SandboxPool (@browser-containers/runtime)
Untrusted code execution tier using QuickJS WASM. A fresh context is created per call.
import { SandboxPool } from '@browser-containers/runtime';
const pool = new SandboxPool(vfs);
run(code)
const { result, error } = await pool.run('2 + 2');
// result: '4', error: undefined
Resource limits (C-level, cannot be bypassed by JS):
- Memory: 16 MB
- Stack: 1 MB
- Instruction count: 1 000 000 ops (interrupt returns
undefined)
Filesystem access inside the sandbox: read-only via fs.readFileSync(path).
Write operations (writeFileSync, mkdirSync, rmSync) throw immediately.
RuntimeWorker (@browser-containers/runtime)
Trusted code execution tier. Runs scripts in a dedicated Web Worker.
import { RuntimeWorker } from '@browser-containers/runtime';
const worker = new RuntimeWorker(vfs, sandbox);
Constructor
new RuntimeWorker(vfs: VfsBus, sandbox: SWSandbox)
runScript(code, opts?)
worker.onStdout = (data) => console.log(data);
worker.onStderr = (data) => console.error(data);
worker.onExit = (code) => console.log('exit', code);
await worker.runScript(code, { filename: '/index.js', args: [] });
A watchdog terminates the Worker if no heartbeat is received for >10 seconds.
SWSandbox (@browser-containers/sw-sandbox)
ServiceWorker-based network proxy that intercepts requests to a virtual origin.
import { SWSandbox } from '@browser-containers/sw-sandbox';
const sandbox = await SWSandbox.create({ origin: 'https://sandbox.local/', swPath: '/sw.js' });
SWSandbox.create(opts)
Registers the service worker at swPath and waits for it to activate. Requires HTTPS
(or localhost).

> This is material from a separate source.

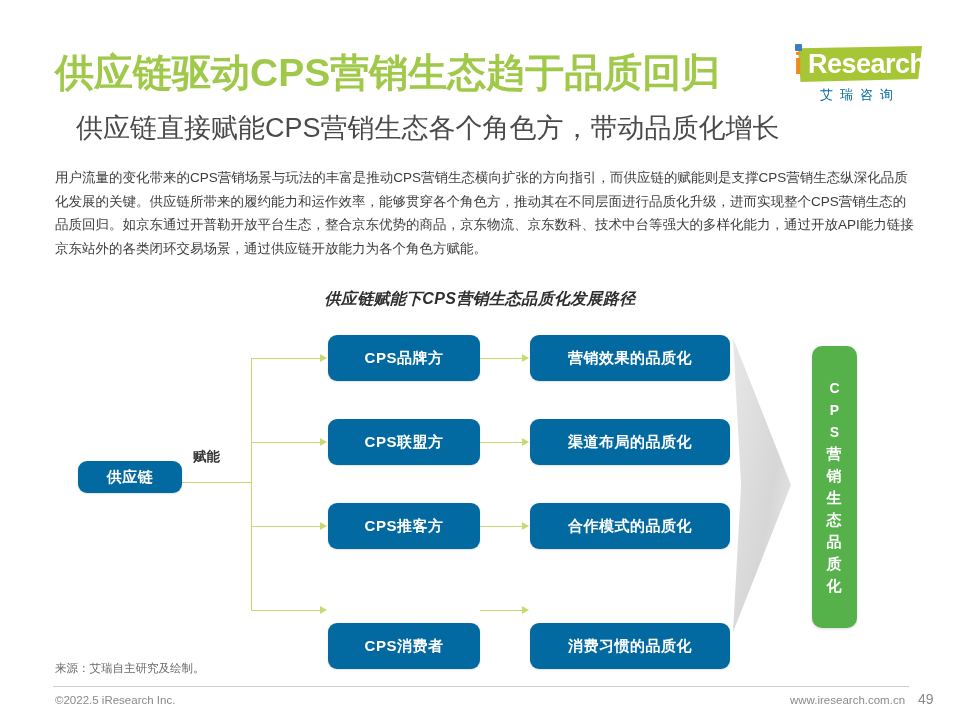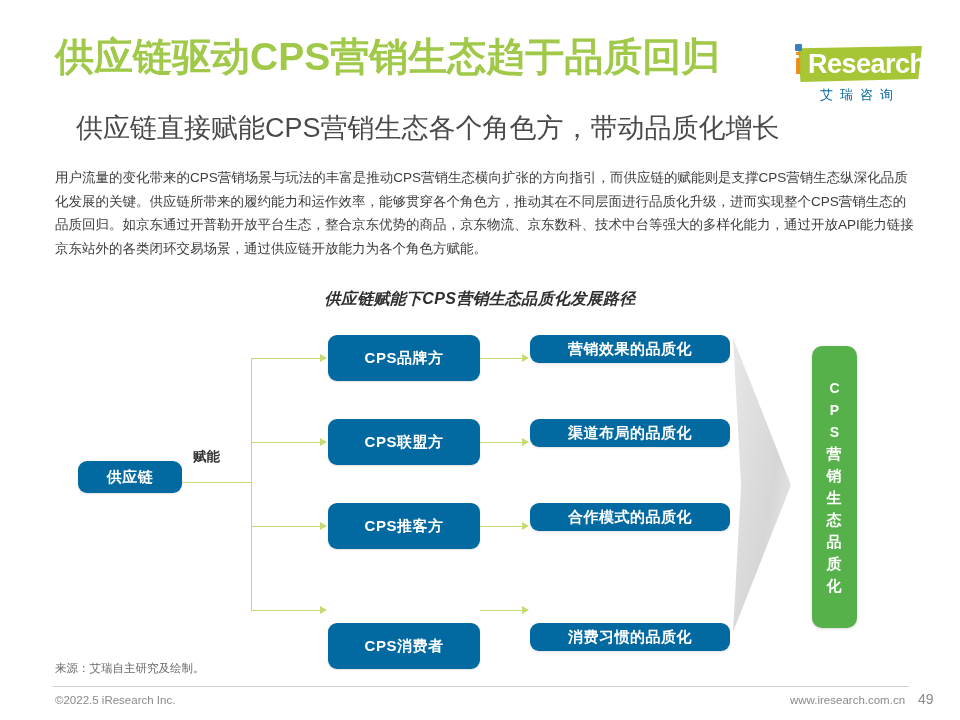"供应链驱动CPS营销生态趋于品质回归" #page-title { top: 34px -> 50px }
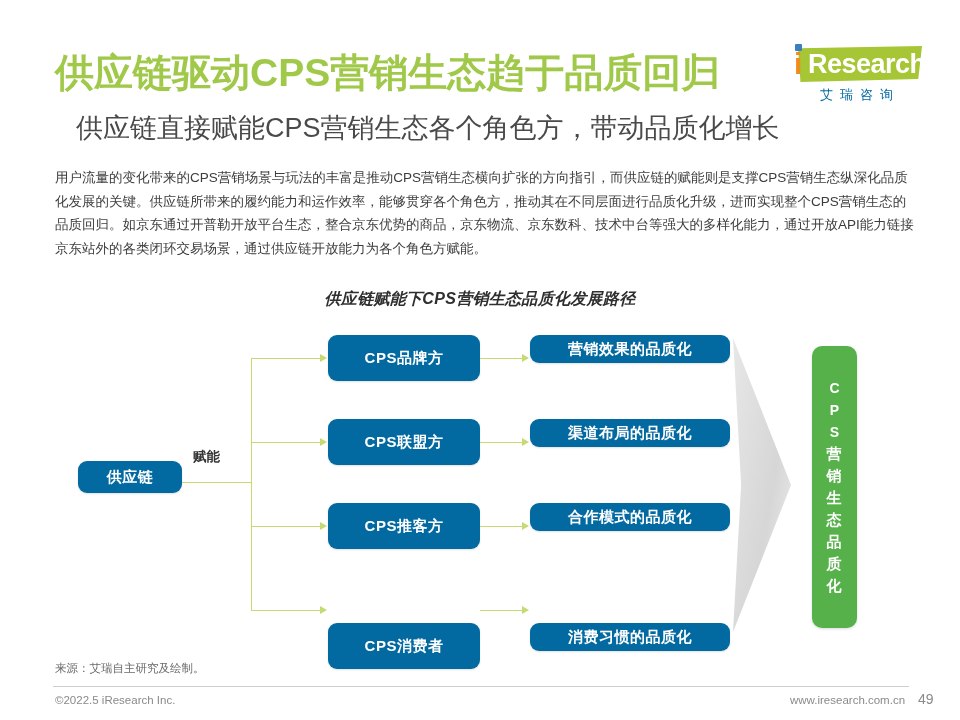"营销效果的品质化" .node.col2 { height: 28px -> 46px }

Throws if ServiceWorker API is unavailable.
onFetch(handler)
sandbox.onFetch(async (req) => {
if (new URL(req.url).origin === 'https://sandbox.local/') {
return viteServer.onFetch(new URL(req.url).pathname, req);
}
return new Response('Not found', { status: 404 });
});
setPolicyRegistry(registry)
Attach a Map<string, unknown> of sandbox policies. Used by @browser-containers/sandbox-policy.

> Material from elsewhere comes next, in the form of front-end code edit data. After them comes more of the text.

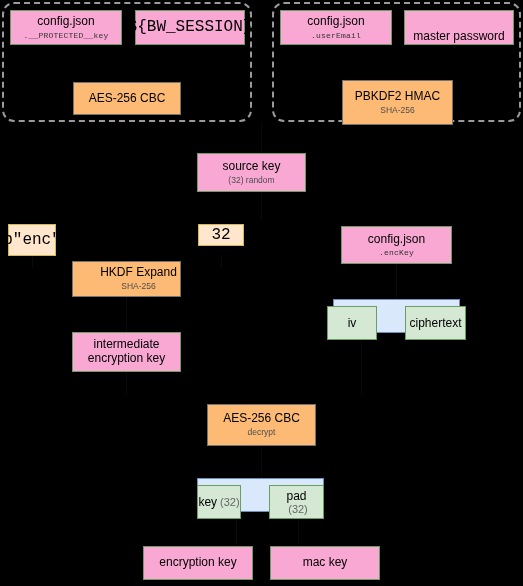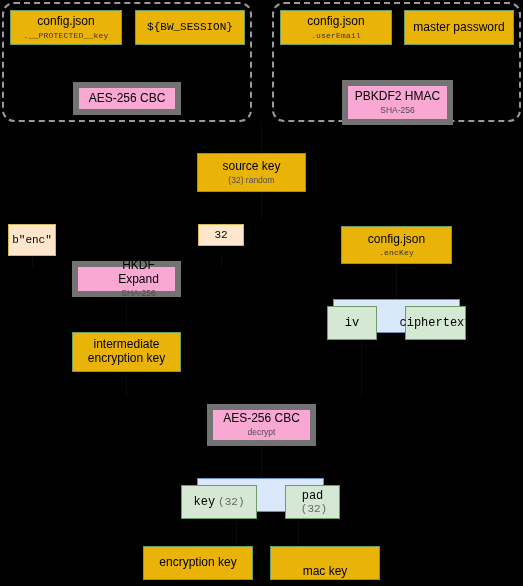"config.json" .green { background: #eab308 -> #f9a8d4 }
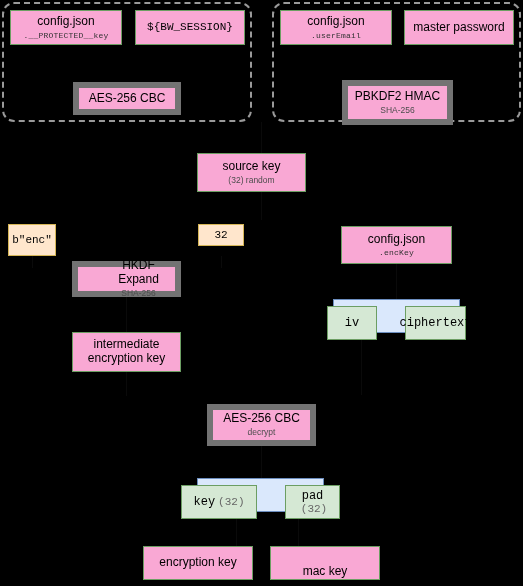"${BW_SESSION}" .title.mono { font-size: 11px -> 16px }
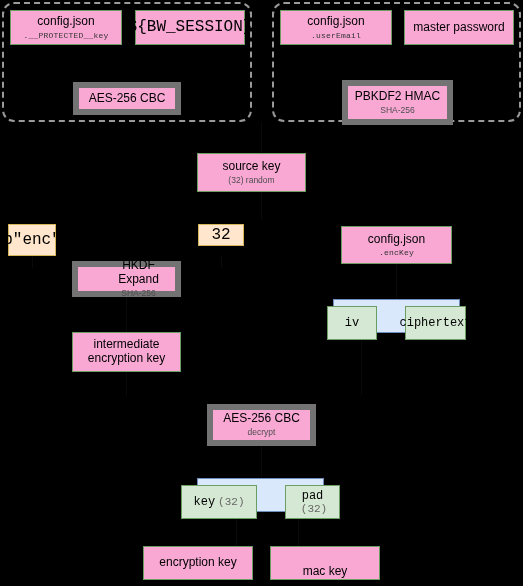"master password" div.node { justify-content: none -> flex-end }
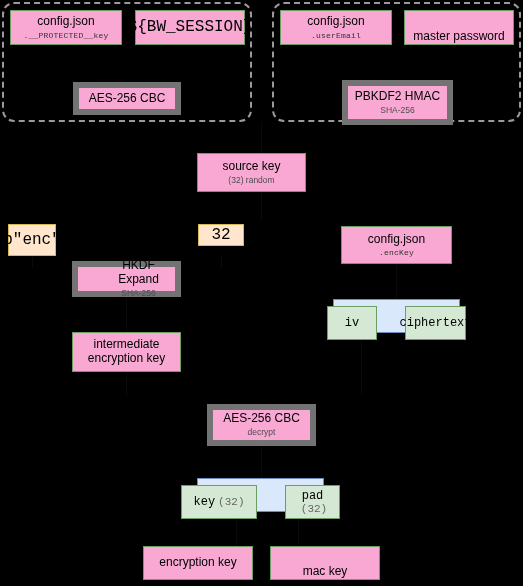"AES-256 CBC" .purple { background: #f9a8d4 -> #fdba74; border: 6px solid #737373 -> 1px solid #737373 }
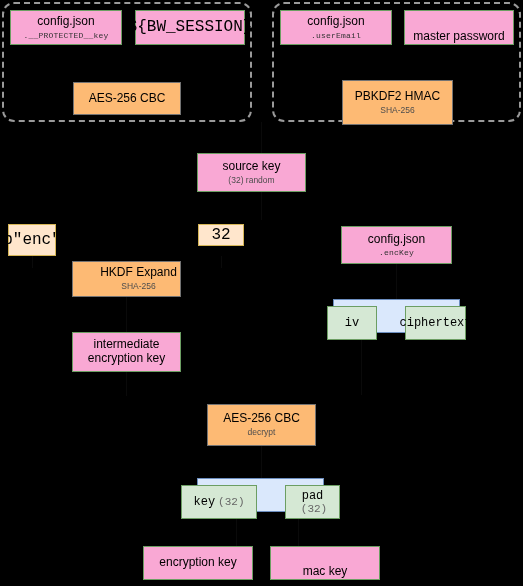"iv" .cell { font-family: Liberation Mono, monospace -> none }
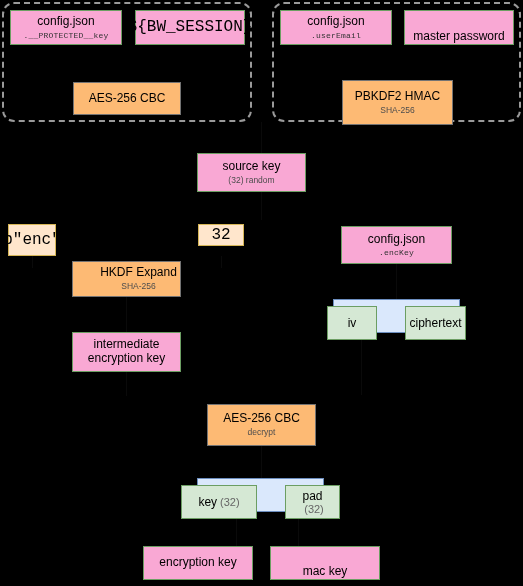"key" div.cell { width: 76px -> 44px }
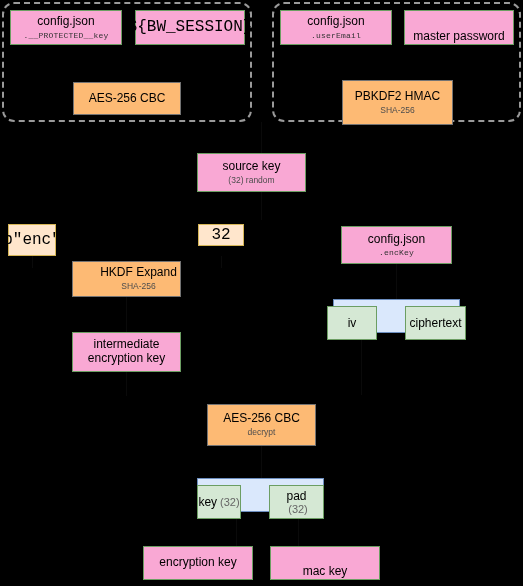"mac key" div.node { justify-content: flex-end -> none }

window.__browserbox (demo contract)
The demo app exposes a global API for e2e tests and embedding scripts.
// Check readiness
if (window.__browserbox_ready) {
// Install packages
await window.__browserbox.install(['react', 'react-dom']);
// Write a file into the VFS
await window.__browserbox.vfs.writeFile('/src/App.jsx', '<h1>Hello</h1>');
// Load a URL in the preview iframe
window.__browserbox.preview.loadUrl('https://sandbox.local/');
}
This is the demo shell’s external API, not a published library export.